Convert image to searchable pdf [closed]

2019-06-25 04:23发布

问题:

Hi I am looking for a open-source java API that can convert tiff image to searchable pdf (OCR). I have research around but found nothing so far.

NOTE I have looked at this post but this API does not convert the image to pdf Java OCR implementation. However, I am still playing with the code a bit.

回答1:

You can convert images to PDF using iText. The hard thing here is doing the OCR, not creating the PDF.

I will warn you: any OCR engine that is worth using is going to cost you a significant amount of money. Free and/or open source ones are generally pet projects, proof of concept for some algorithm or another. Not suitable for real world OCR applications. Tesseract is probably the best of the bunch, but even that has accuracies that are far, far worse than commercial engines.

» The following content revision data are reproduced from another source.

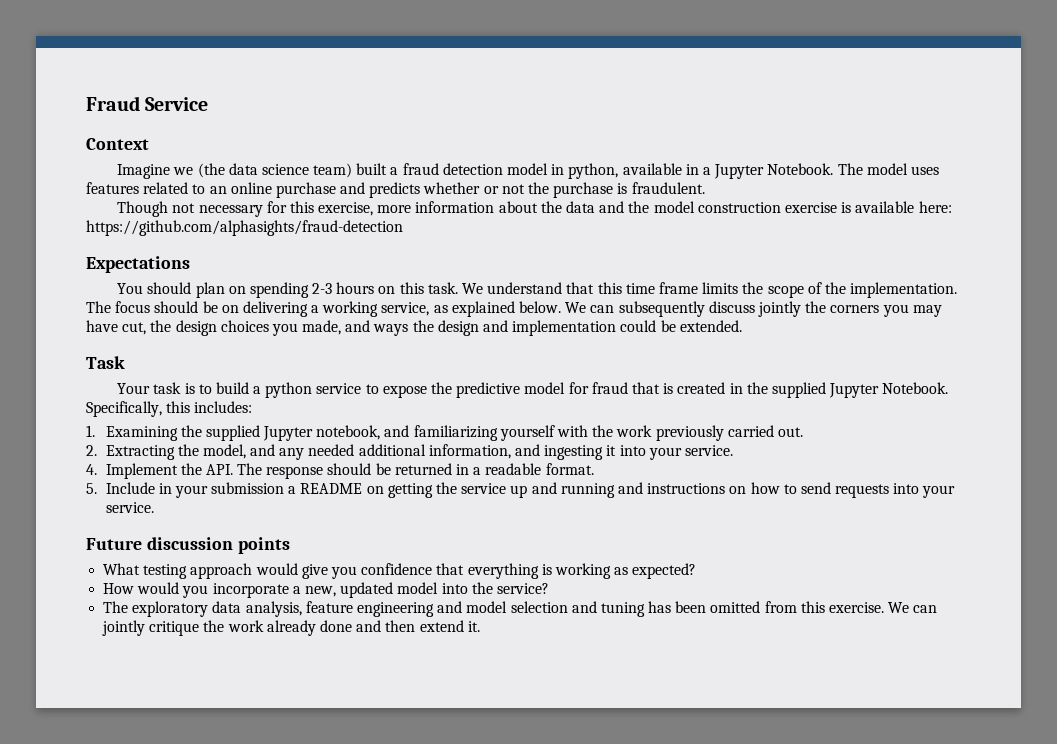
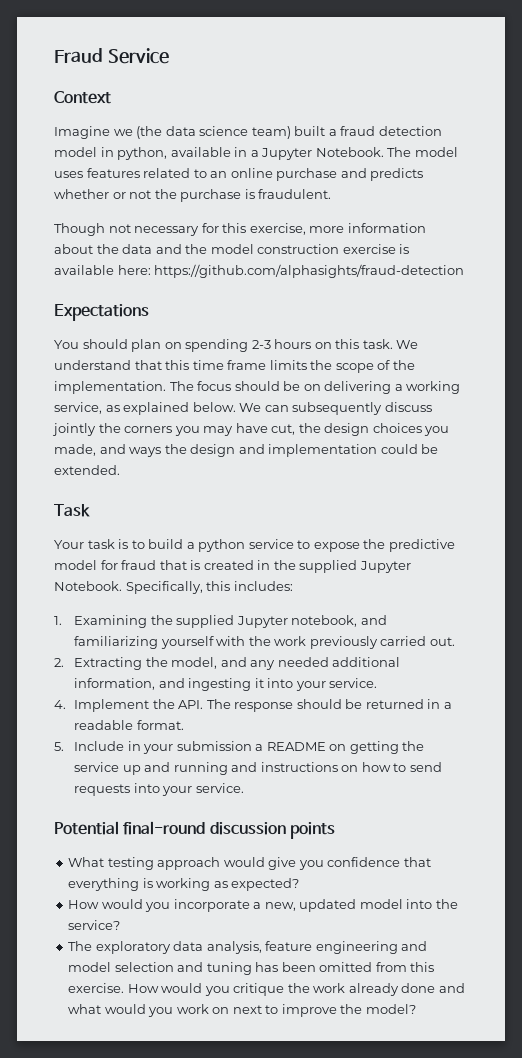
[86,538,142,550] Future -> [54,821,206,835] Potential final-round
[888,602,938,613] [102,620,146,636] We can jointly -> [127,983,230,996] How would you
[385,620,480,632] then extend it. -> [68,1004,416,1017] what would you work on next to improve the model?

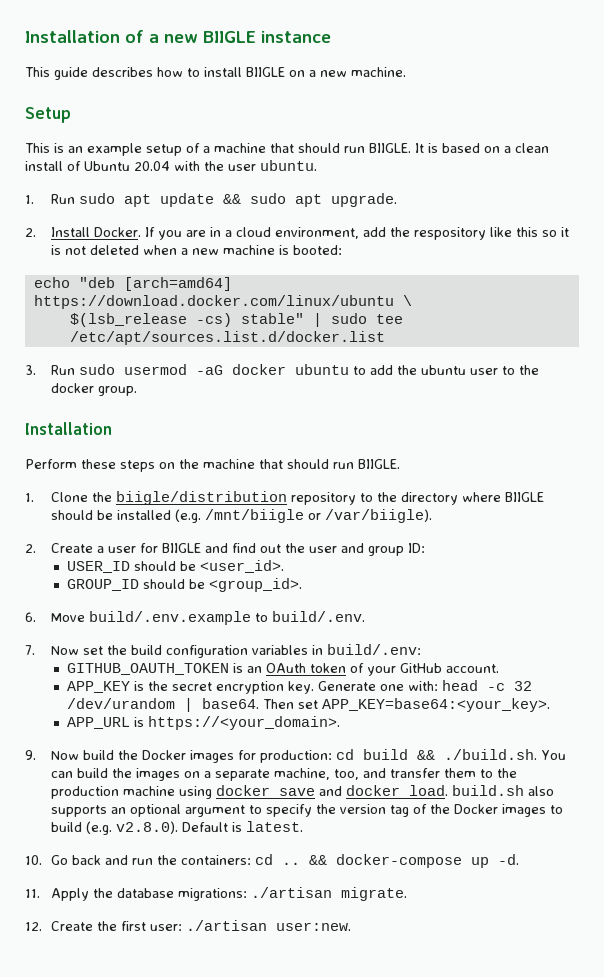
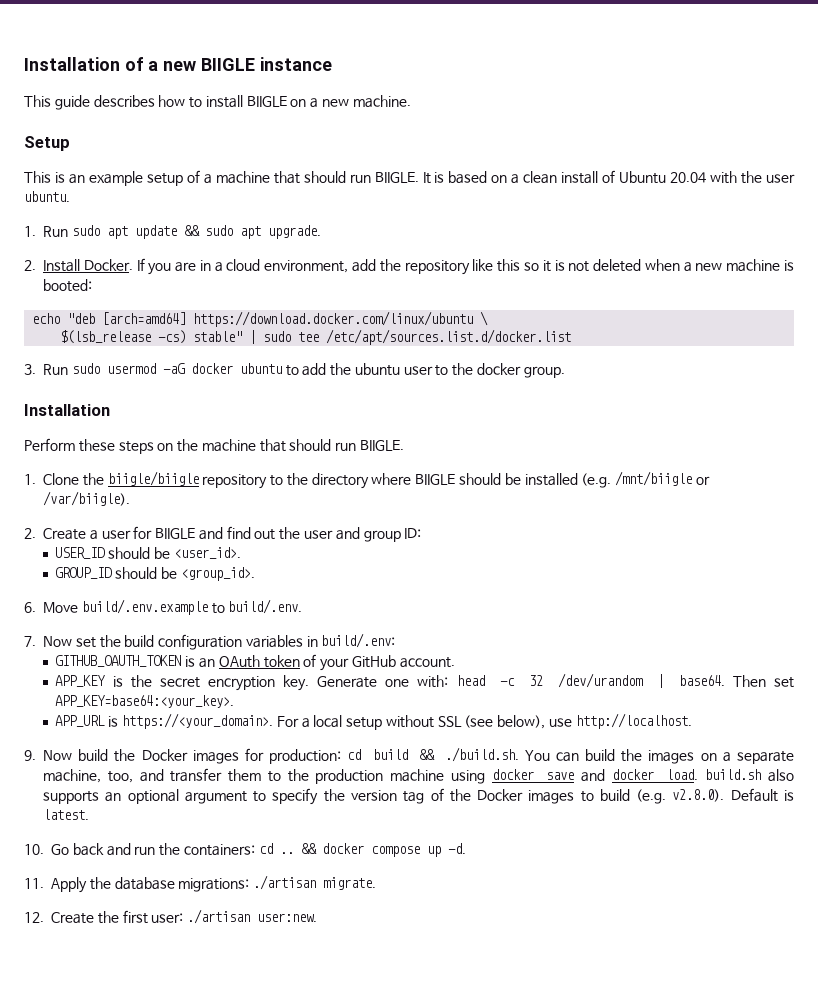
[414,227,487,240] respository -> [404,260,470,275] repository
[116,491,288,505] biigle/distribution -> [107,471,199,486] biigle/biigle
(340, 723) none -> [276,713,692,730] For a local setup without SSL (see below), use http://localhost.
[336,854,463,868] docker-compose -> [321,843,420,857] docker compose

We have a commercial OCR application, and I've been down this path while evaluating engines - I'd suggest that you bite the bullet and reach out to the engine providers and get quotes: Abbyy (best accuracy, most expensive, slower), Expervision (fast, not as accurate, middle of the road price), Nuance (middle of the road speed, accuracy and price). None of these will be written in Java, so you should plan some time to develop JNI code around their APIs.

Good luck - it's a big project!

回答2:

Cuneiform is free and easy to use, it will output in hocr format, which can then be used to generate an invisible text layer on a PDF using hocr2pdf tool, which is part of ExactImage.